巨漢の姿をした上級精霊で契約精霊の「マナガリアスティノークル・ラグ・エデュライケリアス」と、その契約相手で階級が警部の神曲楽士警官「マチヤ・マティア」のコンビが精霊に関連する、あるいは精霊を使ったと思われる事件の顛末を書くシリーズです。
今巻では最初から犯人はわかっています。冒頭で殺害される「ゴトウ・ヴァリエド」生態工学博士の妻の「ゴトウ・キルアラ」です。キルアラによる地の文で冒頭の事件が起こり、次章からマナガとマティアの視点で犯人捜査を追いかける、ということになるんです。
いわゆる犯人が誰か読者にはわかっていて、それを追う主人公たちを眺める、という類の小説になりますね。

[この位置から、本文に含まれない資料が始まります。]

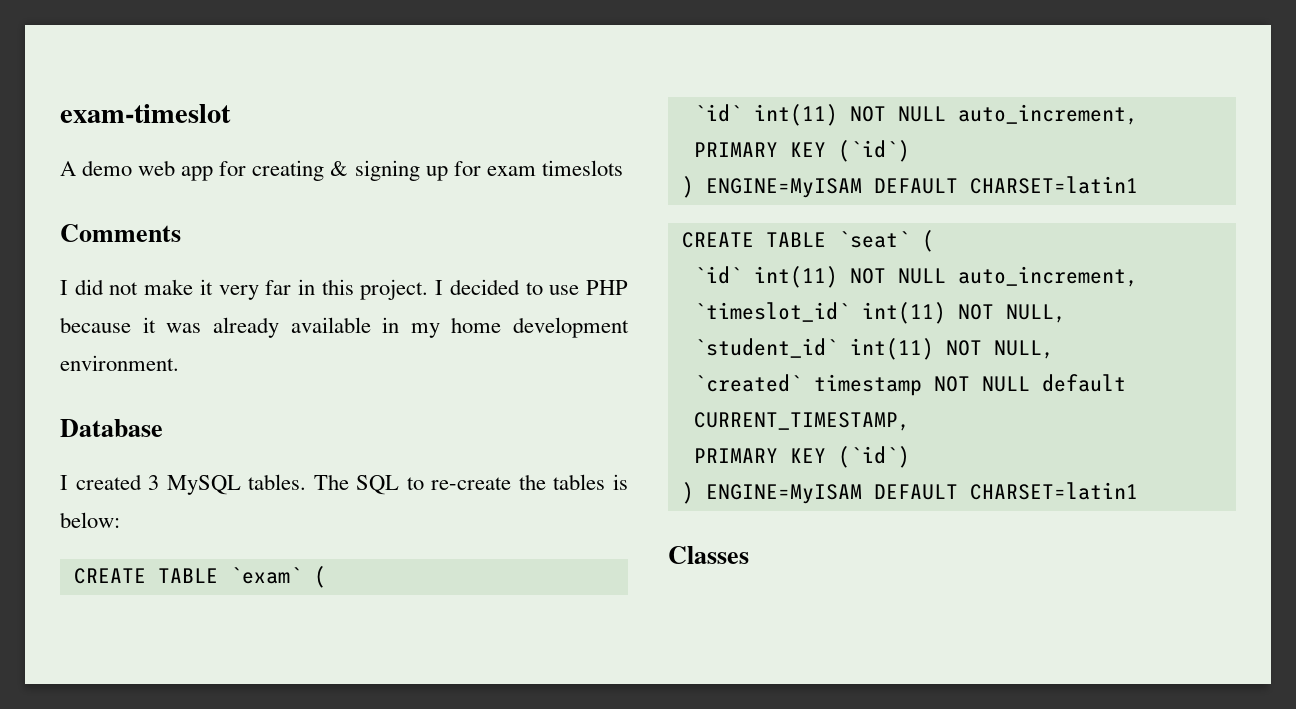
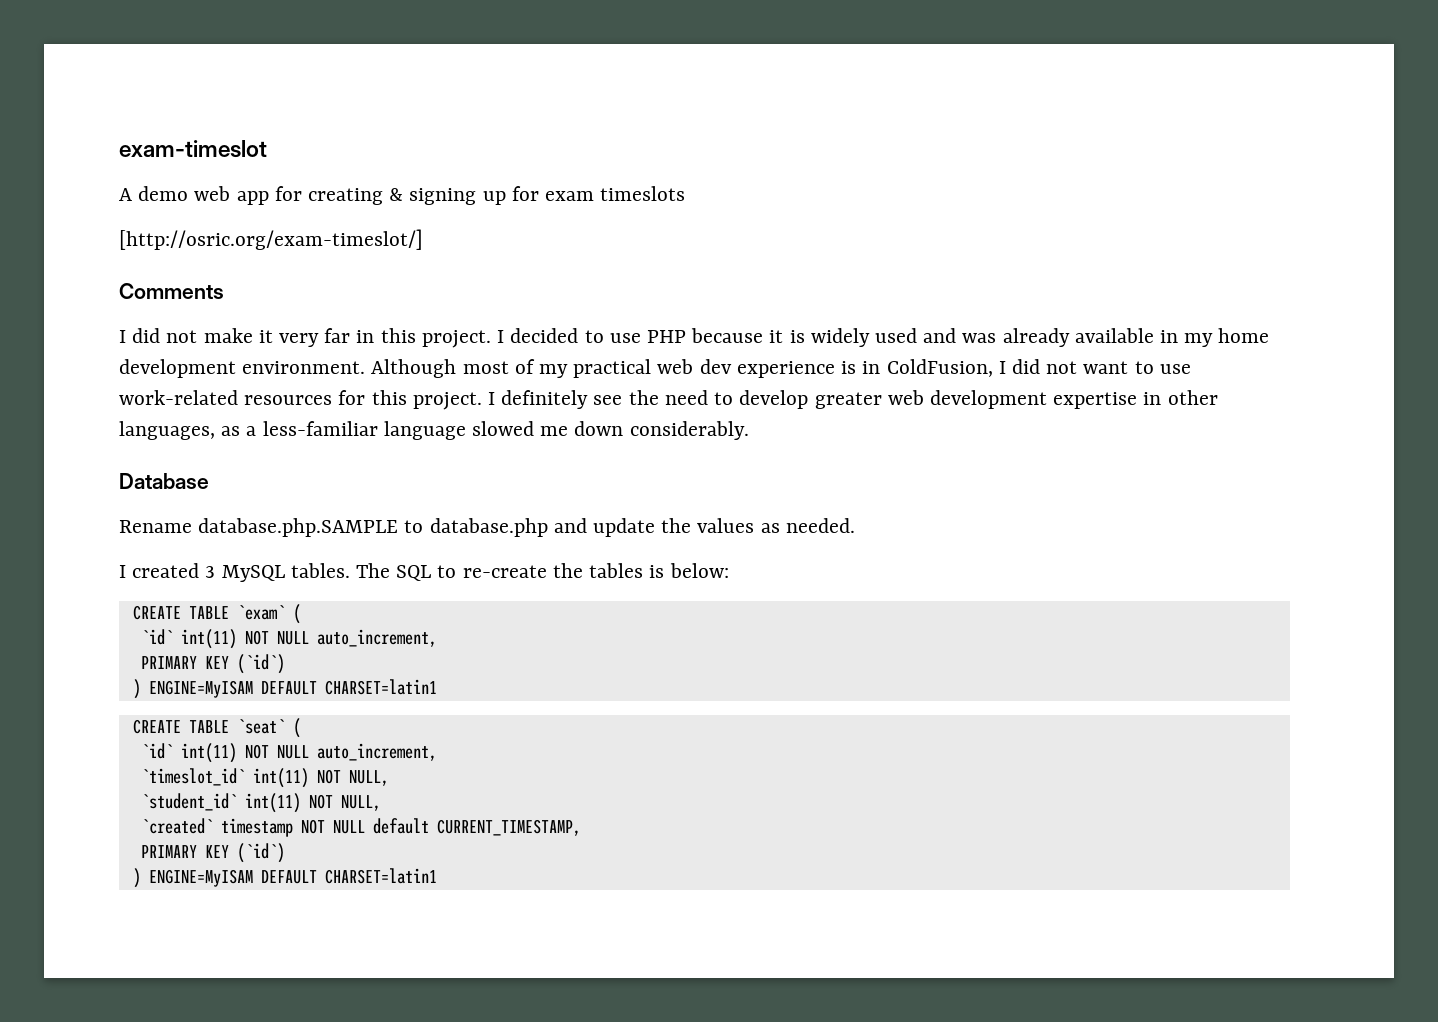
(623, 168) none -> [119,229,423,250] // [http://osric.org/exam-timeslot/]
(156, 325) none -> [789,328,957,347] is widely used and
[60,419,163,437] // Database -> [371,359,1191,378] [119,390,1218,410] [119,421,749,440] [119,473,209,489] [119,518,855,537] Although most of my practical web dev experience is in ColdFusion, I did not want to use work-related resources for this project. I definitely see the need to develop greater web development expertise in other languages, as a less-familiar language slowed me down considerably. // Database // Rename database.php.SAMPLE to database.php and update the values as needed.
[668,546,749,564] // Classes -> (437, 876) none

ただし、殺害の方法は冒頭では読者には明かされずわかっていませんので、マナガたちと一緒に読者は「殺害方法」を模索するということになるんですかね。まぁこの「殺害方法」も、ポリフォニカ世界特有の方法が用いられているので中々推測はし辛い方法だったりするのですが。
総評して、今巻はポリフォニカシリーズで重要な要素である「神曲」がキーになりますね。「神曲」とは何か。何ができるのか。神曲が精霊に与える影響とはどの程度までなのか。神曲が人に与える影響は無いのか?と
そして同時に、キルアラという女性の壊れた心情の物語でもあります。彼女が夫や他の人間たちを殺害をするようになった理由、意味。
この巻は、人の心に生まれた憎悪の連鎖の物語。そう思いましたね。
救いの少ない、悲しくしんみりとした、だがだからこそ最後が心に染み入るその結末を、ブルース・ハープの寂しげな音色に耳を傾けるようにじっくりと読んで頂きたいですね…。